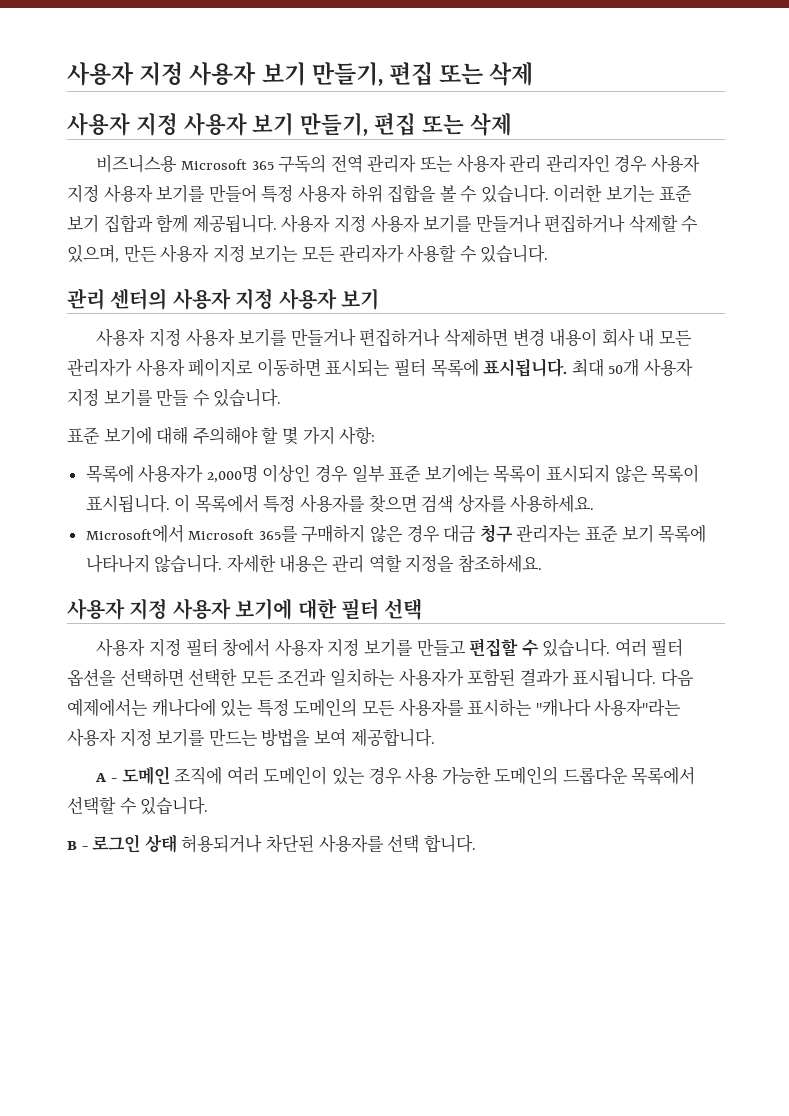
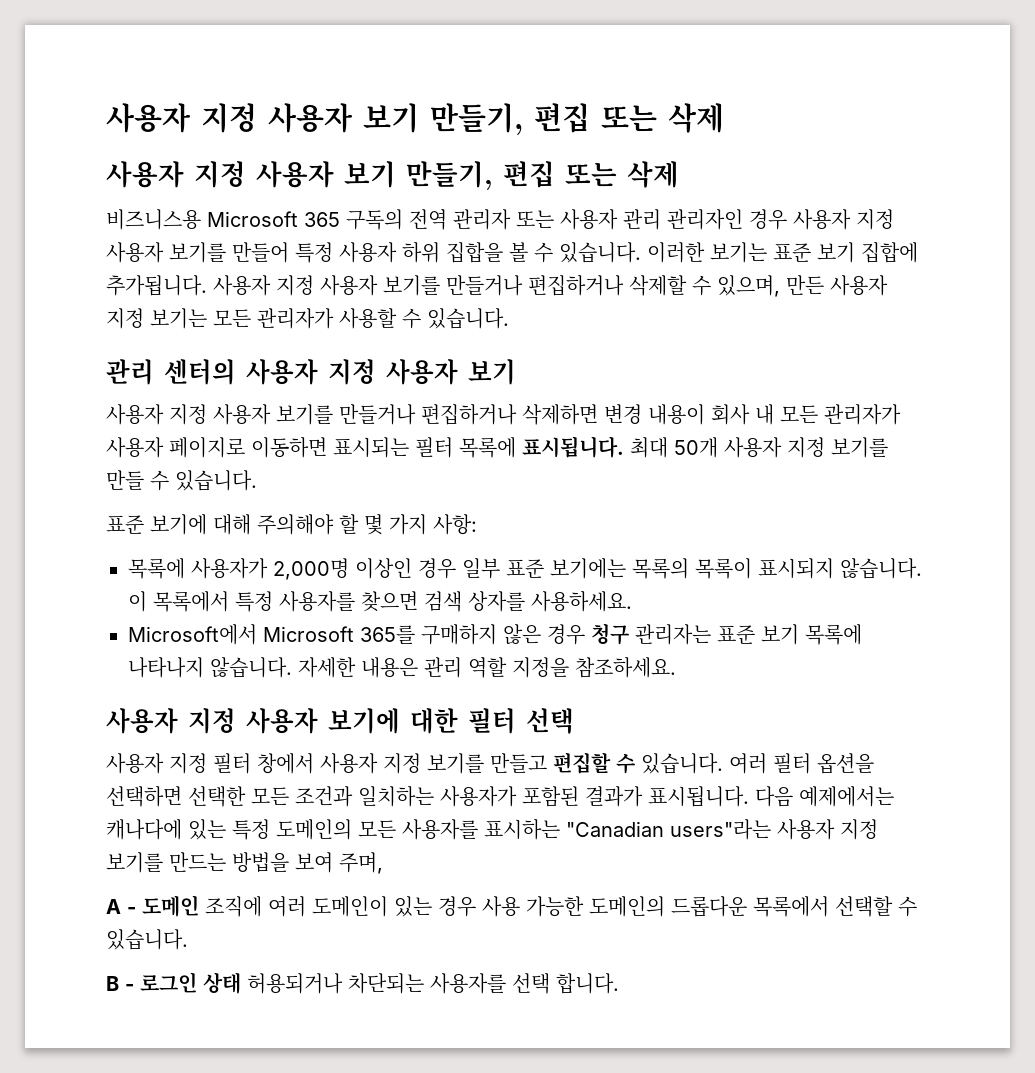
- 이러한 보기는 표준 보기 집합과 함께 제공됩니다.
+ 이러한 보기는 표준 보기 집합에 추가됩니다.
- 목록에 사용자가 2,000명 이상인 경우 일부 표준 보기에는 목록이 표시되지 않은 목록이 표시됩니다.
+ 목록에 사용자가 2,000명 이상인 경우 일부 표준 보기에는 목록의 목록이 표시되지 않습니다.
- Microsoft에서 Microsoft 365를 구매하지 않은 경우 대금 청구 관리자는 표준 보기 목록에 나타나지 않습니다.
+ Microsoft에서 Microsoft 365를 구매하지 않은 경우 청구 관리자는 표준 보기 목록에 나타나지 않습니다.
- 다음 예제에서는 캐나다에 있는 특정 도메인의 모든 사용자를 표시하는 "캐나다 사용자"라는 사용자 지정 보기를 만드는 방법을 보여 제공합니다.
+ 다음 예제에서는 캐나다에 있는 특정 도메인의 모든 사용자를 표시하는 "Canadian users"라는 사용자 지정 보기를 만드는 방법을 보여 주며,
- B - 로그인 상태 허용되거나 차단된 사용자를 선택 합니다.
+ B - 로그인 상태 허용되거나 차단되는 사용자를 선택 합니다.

# ACTION ITEM
Only the text of the records belongs in your answer, copied exactly as it appears above.

# SOLUTION TO THE EXERCISE
- 이러한 보기는 표준 보기 집합과 함께 제공됩니다.
+ 이러한 보기는 표준 보기 집합에 추가됩니다.
- 목록에 사용자가 2,000명 이상인 경우 일부 표준 보기에는 목록이 표시되지 않은 목록이 표시됩니다.
+ 목록에 사용자가 2,000명 이상인 경우 일부 표준 보기에는 목록의 목록이 표시되지 않습니다.
- Microsoft에서 Microsoft 365를 구매하지 않은 경우 대금 청구 관리자는 표준 보기 목록에 나타나지 않습니다.
+ Microsoft에서 Microsoft 365를 구매하지 않은 경우 청구 관리자는 표준 보기 목록에 나타나지 않습니다.
- 다음 예제에서는 캐나다에 있는 특정 도메인의 모든 사용자를 표시하는 "캐나다 사용자"라는 사용자 지정 보기를 만드는 방법을 보여 제공합니다.
+ 다음 예제에서는 캐나다에 있는 특정 도메인의 모든 사용자를 표시하는 "Canadian users"라는 사용자 지정 보기를 만드는 방법을 보여 주며,
- B - 로그인 상태 허용되거나 차단된 사용자를 선택 합니다.
+ B - 로그인 상태 허용되거나 차단되는 사용자를 선택 합니다.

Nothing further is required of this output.